S = 3 Ground State for a Tetranuclear MnIV4O4 Complex Mimicking the S3 State of the Oxygen-Evolving Complex.

Abstract

The S3 state is currently the last observable intermediate prior to O-O bond formation at the oxygen-evolving complex (OEC) of Photosystem II, and its electronic structure has been assigned to a homovalent MnIV4 core with an S = 3 ground state. While structural interpretations based on the EPR spectroscopic features of the S3 state provide valuable mechanistic insight, corresponding synthetic and spectroscopic studies on tetranuclear complexes mirroring the Mn oxidation states of the S3 state remain rare.
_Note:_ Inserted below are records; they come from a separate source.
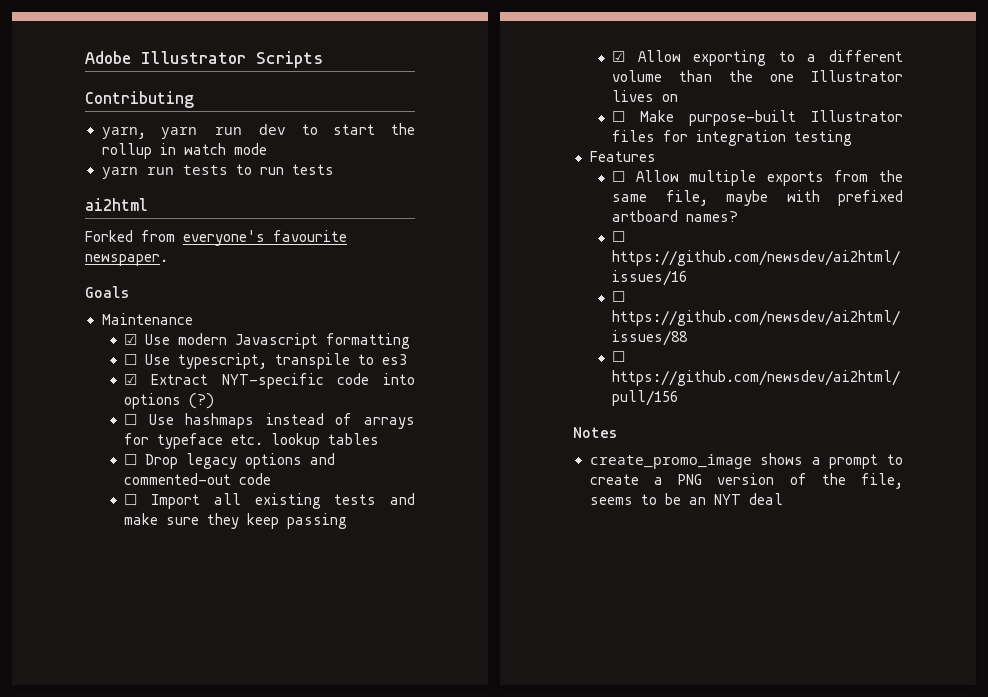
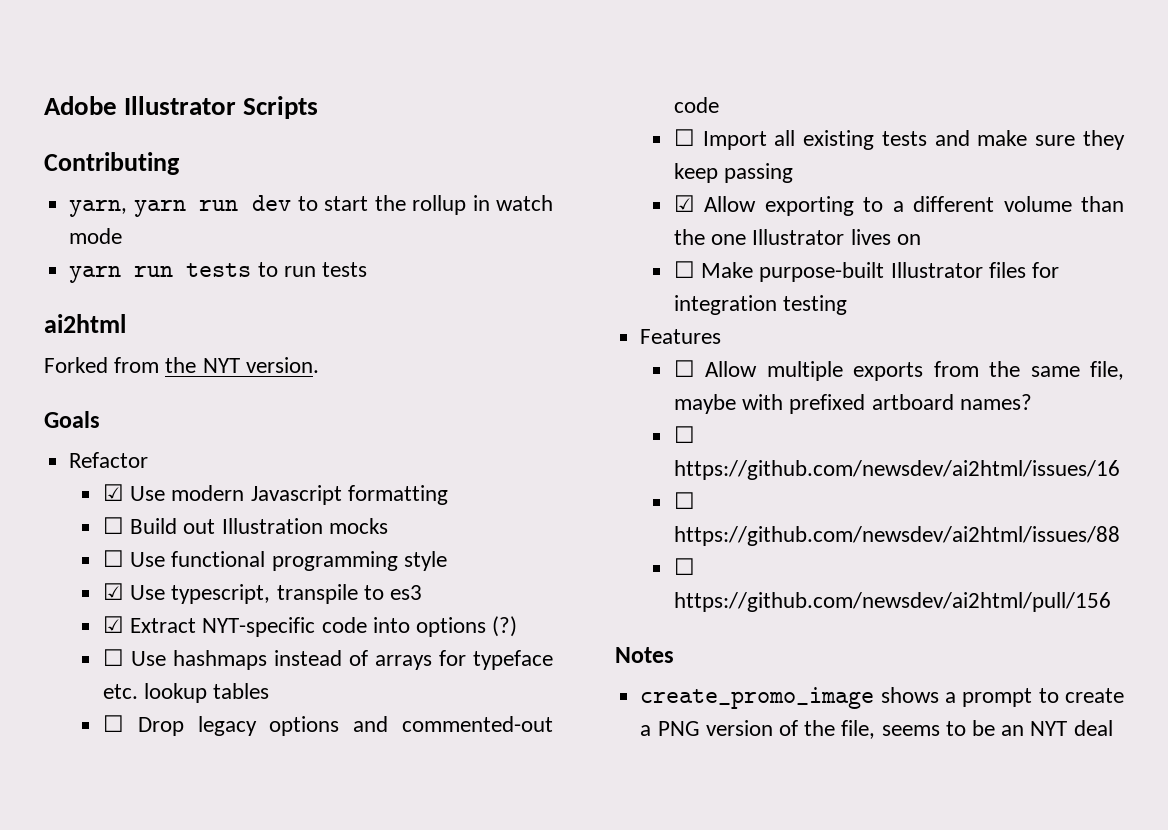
- Forked from everyone's favourite newspaper.
+ Forked from the NYT version.
- Maintenance
+ Refactor
- ☐ Use typescript, transpile to es3
+ ☐ Build out Illustration mocks
+ ☐ Use functional programming style
+ ☑ Use typescript, transpile to es3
Herein, we report the synthesis and characterization by XAS and multifrequency EPR spectroscopy of a MnIV4O4 cuboidal complex as a spectroscopic model of the S3 state. Results show that this MnIV4O4 complex has an S = 3 ground state with isotropic 55Mn hyperfine coupling constants of -75, -88, -91, and 66 MHz. These parameters are consistent with an αααβ spin topology approaching the trimer-monomer magnetic coupling model of pseudo-octahedral MnIV centers. Importantly, the spin ground state changes from S = 1/2 to S = 3 as the OEC is oxidized from the S2 state to the S3 state. This same spin state change is observed following oxidation of the previously reported MnIIIMnIV3O4 cuboidal complex to the MnIV4O4 complex described here. This sets a synthetic precedent for the observed low-spin to high-spin conversion in the OEC.